Extracted material -
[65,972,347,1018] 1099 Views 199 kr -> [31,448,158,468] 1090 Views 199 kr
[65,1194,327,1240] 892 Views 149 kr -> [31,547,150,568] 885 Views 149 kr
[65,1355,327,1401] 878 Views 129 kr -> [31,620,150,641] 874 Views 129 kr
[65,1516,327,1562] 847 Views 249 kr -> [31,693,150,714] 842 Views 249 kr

==

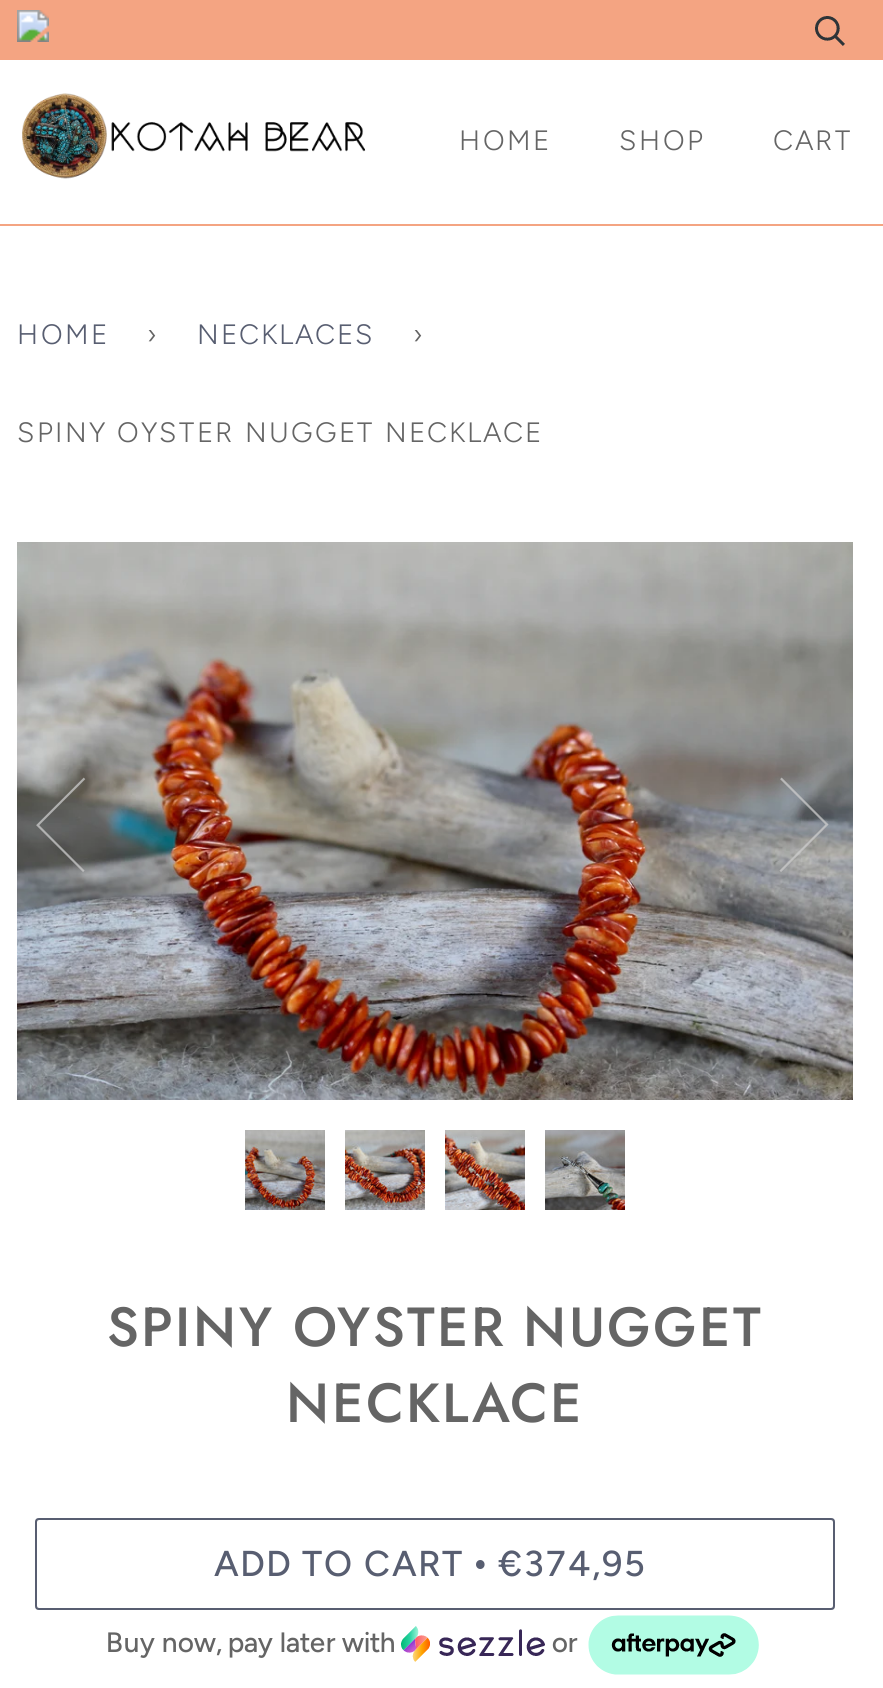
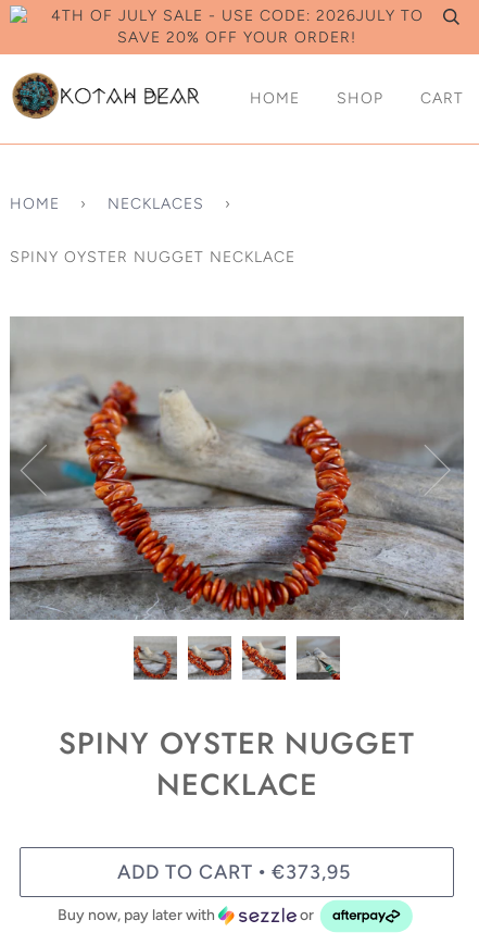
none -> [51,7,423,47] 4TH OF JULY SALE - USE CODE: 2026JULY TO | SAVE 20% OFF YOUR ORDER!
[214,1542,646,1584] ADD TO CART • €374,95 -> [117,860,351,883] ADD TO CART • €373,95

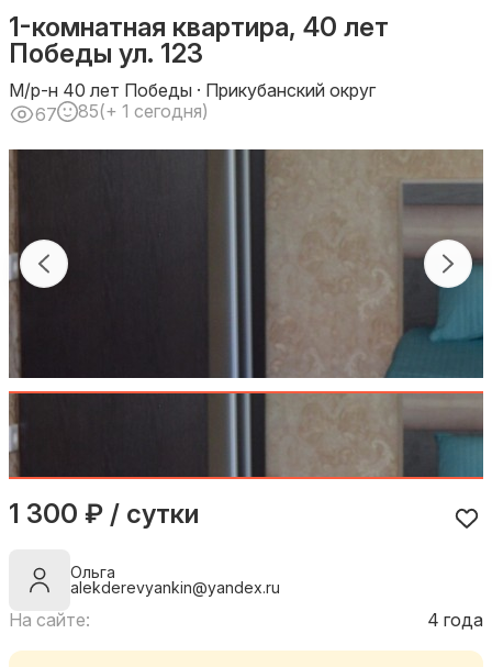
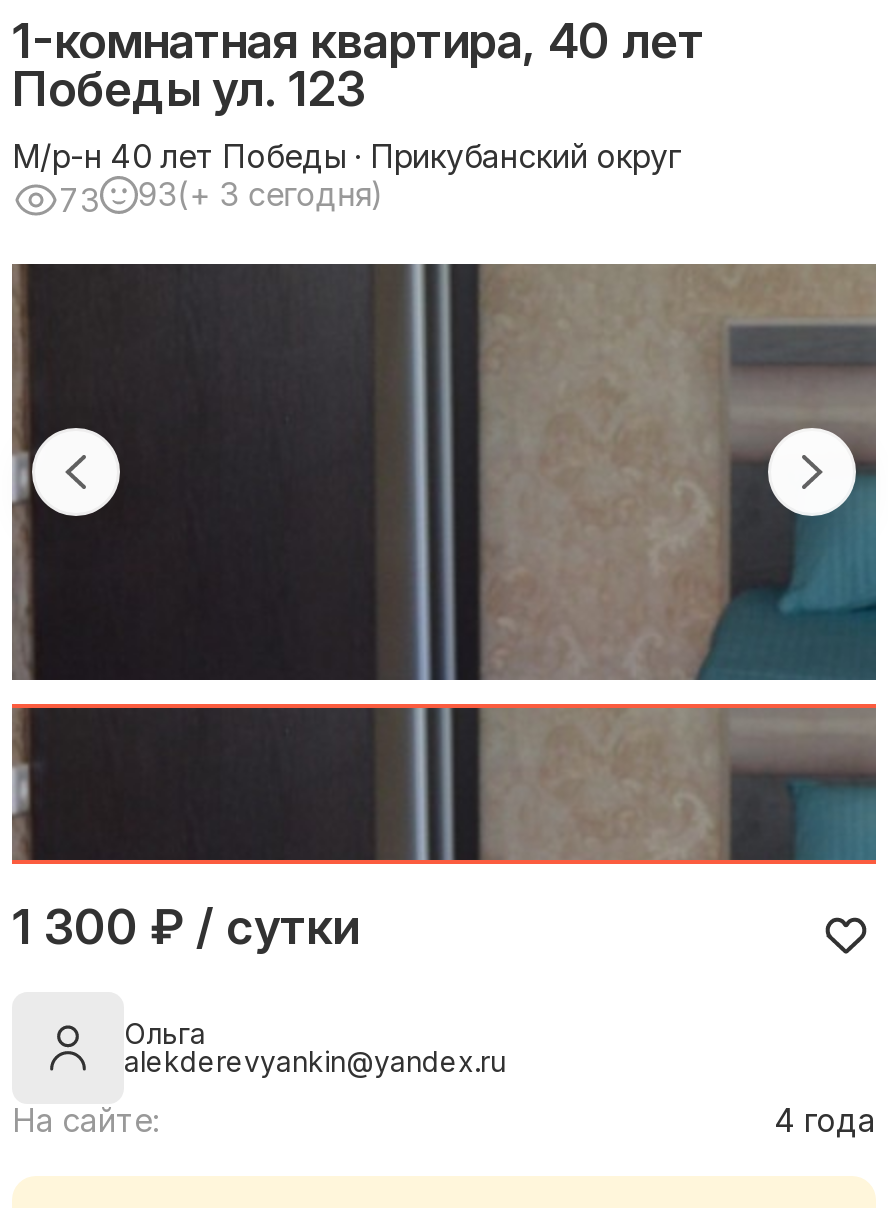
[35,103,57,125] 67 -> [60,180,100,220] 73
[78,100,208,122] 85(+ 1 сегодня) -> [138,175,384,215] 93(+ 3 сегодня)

...

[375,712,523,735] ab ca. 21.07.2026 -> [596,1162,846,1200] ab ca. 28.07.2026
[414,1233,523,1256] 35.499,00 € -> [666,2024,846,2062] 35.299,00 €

Exercise instructions -
Check each line of the data above, and please copy the ones in which the string "Views" occurs.

Answer below -
[65,972,347,1018] 1099 Views 199 kr -> [31,448,158,468] 1090 Views 199 kr
[65,1194,327,1240] 892 Views 149 kr -> [31,547,150,568] 885 Views 149 kr
[65,1355,327,1401] 878 Views 129 kr -> [31,620,150,641] 874 Views 129 kr
[65,1516,327,1562] 847 Views 249 kr -> [31,693,150,714] 842 Views 249 kr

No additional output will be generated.